▸ What this task involves
What this exercise requires is a verbatim reproduction of the data below.

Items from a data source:
★ ★ ★ ★ ★ ★ ★

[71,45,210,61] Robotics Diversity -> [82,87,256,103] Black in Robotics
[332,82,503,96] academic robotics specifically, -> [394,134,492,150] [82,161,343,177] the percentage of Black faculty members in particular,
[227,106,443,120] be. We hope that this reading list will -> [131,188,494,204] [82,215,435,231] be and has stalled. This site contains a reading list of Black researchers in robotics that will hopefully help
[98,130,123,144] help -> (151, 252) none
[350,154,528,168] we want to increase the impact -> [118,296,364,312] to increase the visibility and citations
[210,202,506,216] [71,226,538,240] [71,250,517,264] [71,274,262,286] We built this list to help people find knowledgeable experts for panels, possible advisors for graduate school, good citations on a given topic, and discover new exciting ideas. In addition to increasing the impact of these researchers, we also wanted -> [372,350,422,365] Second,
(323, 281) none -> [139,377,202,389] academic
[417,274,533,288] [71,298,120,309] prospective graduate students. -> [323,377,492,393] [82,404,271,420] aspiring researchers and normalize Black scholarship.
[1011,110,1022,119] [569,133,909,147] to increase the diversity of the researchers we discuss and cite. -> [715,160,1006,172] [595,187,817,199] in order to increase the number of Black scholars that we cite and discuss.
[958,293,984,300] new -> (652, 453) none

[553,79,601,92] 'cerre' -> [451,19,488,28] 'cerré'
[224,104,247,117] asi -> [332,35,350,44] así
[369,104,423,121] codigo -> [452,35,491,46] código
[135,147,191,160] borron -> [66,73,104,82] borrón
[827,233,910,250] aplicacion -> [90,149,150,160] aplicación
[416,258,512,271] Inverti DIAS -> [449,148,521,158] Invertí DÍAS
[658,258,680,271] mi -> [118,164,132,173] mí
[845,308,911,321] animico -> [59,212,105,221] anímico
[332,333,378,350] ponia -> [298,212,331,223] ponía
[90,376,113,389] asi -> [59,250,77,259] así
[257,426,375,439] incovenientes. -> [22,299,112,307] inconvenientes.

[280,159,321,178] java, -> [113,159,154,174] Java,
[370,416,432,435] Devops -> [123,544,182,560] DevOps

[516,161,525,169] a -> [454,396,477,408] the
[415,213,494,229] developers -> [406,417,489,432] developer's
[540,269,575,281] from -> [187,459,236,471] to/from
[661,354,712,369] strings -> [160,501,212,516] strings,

★ ★ ★ ★ ★ ★ ★

▸ Solution to this exercise
[71,45,210,61] Robotics Diversity -> [82,87,256,103] Black in Robotics
[332,82,503,96] academic robotics specifically, -> [394,134,492,150] [82,161,343,177] the percentage of Black faculty members in particular,
[227,106,443,120] be. We hope that this reading list will -> [131,188,494,204] [82,215,435,231] be and has stalled. This site contains a reading list of Black researchers in robotics that will hopefully help
[98,130,123,144] help -> (151, 252) none
[350,154,528,168] we want to increase the impact -> [118,296,364,312] to increase the visibility and citations
[210,202,506,216] [71,226,538,240] [71,250,517,264] [71,274,262,286] We built this list to help people find knowledgeable experts for panels, possible advisors for graduate school, good citations on a given topic, and discover new exciting ideas. In addition to increasing the impact of these researchers, we also wanted -> [372,350,422,365] Second,
(323, 281) none -> [139,377,202,389] academic
[417,274,533,288] [71,298,120,309] prospective graduate students. -> [323,377,492,393] [82,404,271,420] aspiring researchers and normalize Black scholarship.
[1011,110,1022,119] [569,133,909,147] to increase the diversity of the researchers we discuss and cite. -> [715,160,1006,172] [595,187,817,199] in order to increase the number of Black scholars that we cite and discuss.
[958,293,984,300] new -> (652, 453) none

[553,79,601,92] 'cerre' -> [451,19,488,28] 'cerré'
[224,104,247,117] asi -> [332,35,350,44] así
[369,104,423,121] codigo -> [452,35,491,46] código
[135,147,191,160] borron -> [66,73,104,82] borrón
[827,233,910,250] aplicacion -> [90,149,150,160] aplicación
[416,258,512,271] Inverti DIAS -> [449,148,521,158] Invertí DÍAS
[658,258,680,271] mi -> [118,164,132,173] mí
[845,308,911,321] animico -> [59,212,105,221] anímico
[332,333,378,350] ponia -> [298,212,331,223] ponía
[90,376,113,389] asi -> [59,250,77,259] así
[257,426,375,439] incovenientes. -> [22,299,112,307] inconvenientes.

[280,159,321,178] java, -> [113,159,154,174] Java,
[370,416,432,435] Devops -> [123,544,182,560] DevOps

[516,161,525,169] a -> [454,396,477,408] the
[415,213,494,229] developers -> [406,417,489,432] developer's
[540,269,575,281] from -> [187,459,236,471] to/from
[661,354,712,369] strings -> [160,501,212,516] strings,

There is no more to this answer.